California Rejects Oakland Housing Plan, Most Bay Area Cities Failed to File

Only 30 of 109 Bay Area cities adopted plans by state's Jan. 31 deadline.

It’s beginning to look like builder’s remedy—which allows affordable housing developers to bypass local zoning authorities—will become effective this month in dozens of cities across California.

In what may be a microcosm of the statewide response, only 30 out of 109 Bay Area cities and counties adopted “housing element” plans in time for the Jan. 31 state deadline to spell out their housing growth plans for the next eight years, according to a report in SiliconValley.com.

Perhaps even more ominous, in terms of the zoning reckoning to come—and what is likely to be a tsunami of litigation to follow—only four of the plans submitted to date have been approved by California’s Department of Housing and Community Development (HCD).

HCD made it clear that it will not rubber-stamp these housing plans when it notified Oakland this week that it has rejected the city’s plan—which exceeded the state’s 26K housing goal for the city by pledging to create 36K new housing units in Oakland.

Even more eye-opening was the reason for HCD’s veto of Oakland’s plan, a 132-page housing blueprint that was submitted a month before the state’s deadline, and which included a detailed map of proposed affordable housing sites throughout Oakland:

In a Feb. 2 letter to city officials, HCD demanded that Oakland prove that many of the sites it identified as targets for affordable housing have “a realistic chance” of development. The housing regulators also told the Oakland it would need to create a program to track the city’s progress in meeting its state-mandated housing goal, SiliconValley reported.

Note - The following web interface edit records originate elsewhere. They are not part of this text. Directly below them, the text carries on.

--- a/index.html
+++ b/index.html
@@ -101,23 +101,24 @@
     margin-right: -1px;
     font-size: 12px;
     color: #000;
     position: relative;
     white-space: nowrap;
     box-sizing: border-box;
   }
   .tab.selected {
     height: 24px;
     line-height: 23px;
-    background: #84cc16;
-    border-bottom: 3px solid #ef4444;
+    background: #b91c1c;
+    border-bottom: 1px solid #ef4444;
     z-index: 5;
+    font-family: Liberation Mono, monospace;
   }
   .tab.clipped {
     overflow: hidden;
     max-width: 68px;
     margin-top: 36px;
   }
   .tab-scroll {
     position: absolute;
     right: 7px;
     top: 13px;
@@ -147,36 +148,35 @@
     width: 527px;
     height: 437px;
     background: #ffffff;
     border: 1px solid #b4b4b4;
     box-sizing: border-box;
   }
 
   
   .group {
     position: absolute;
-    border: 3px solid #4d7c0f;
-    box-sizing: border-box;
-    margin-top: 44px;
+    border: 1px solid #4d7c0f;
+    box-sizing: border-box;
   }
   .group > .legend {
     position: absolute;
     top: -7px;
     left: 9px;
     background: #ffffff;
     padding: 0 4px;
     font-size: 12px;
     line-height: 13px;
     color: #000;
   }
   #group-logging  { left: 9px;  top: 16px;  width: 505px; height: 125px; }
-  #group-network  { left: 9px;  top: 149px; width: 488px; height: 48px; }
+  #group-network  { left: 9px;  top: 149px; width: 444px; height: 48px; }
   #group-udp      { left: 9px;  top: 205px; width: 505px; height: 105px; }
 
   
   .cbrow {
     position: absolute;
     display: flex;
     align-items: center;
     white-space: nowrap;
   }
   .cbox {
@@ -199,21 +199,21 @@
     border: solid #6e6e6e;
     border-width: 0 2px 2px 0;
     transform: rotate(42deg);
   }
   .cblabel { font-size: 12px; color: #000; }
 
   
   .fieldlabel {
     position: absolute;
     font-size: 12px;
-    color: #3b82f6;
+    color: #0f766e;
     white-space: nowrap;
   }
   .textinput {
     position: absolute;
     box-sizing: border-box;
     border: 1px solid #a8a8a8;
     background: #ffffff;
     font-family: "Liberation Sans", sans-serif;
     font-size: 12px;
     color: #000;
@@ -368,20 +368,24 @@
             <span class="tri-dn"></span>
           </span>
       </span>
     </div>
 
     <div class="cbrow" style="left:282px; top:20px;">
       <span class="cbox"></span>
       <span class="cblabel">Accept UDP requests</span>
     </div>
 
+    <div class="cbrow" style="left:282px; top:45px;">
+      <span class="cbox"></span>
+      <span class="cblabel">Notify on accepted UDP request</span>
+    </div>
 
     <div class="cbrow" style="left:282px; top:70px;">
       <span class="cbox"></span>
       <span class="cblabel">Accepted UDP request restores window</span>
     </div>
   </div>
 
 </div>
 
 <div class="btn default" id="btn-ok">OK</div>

Oakland city officials responded with a statement that they were reviewing HCD’s “suggested edits” and “anticipate being able to resolve all comments.”

Oakland’s housing plan designated more than 600 sites for new housing, most of which are concentrated in downtown and West Oakland. Major transportation arteries, including Foothill and MacArthur boulevards, would see transit-oriented housing development.

The city also partnered with a regional advocacy group, East Bay Housing Organizations, to produce a video explaining that the new housing plan is designed to serve the city’s 440,000 residents without gentrification that would drive out lower-income people.

Thus far, only four of the housing element plans submitted to the state—from San Francisco, Emeryville, San Leandro and Oakland’s neighbor, Alameda—have received final approval from HCD. A plan submitted the day before the Jan. 31 deadline by Berkeley also has been rejected by the state agency.

The plan submitted by San Francisco and approved by the state calls for 82K new homes to developed in the city in the next eight years, which more than half—46,000—to be designated as affordable to low- and moderate-income households.

San Francisco now on the hook to rezone neighborhoods to accommodate at least 36,282 new homes by 2026.

Cities that failed to submit a housing element plan—or had plans rejected, like Oakland and Berkeley—may cut out of state funding for housing and transportation; lack of plan may also trigger “builder’s remedies,” which allows the state to override local authorities in approving affordable housing projects.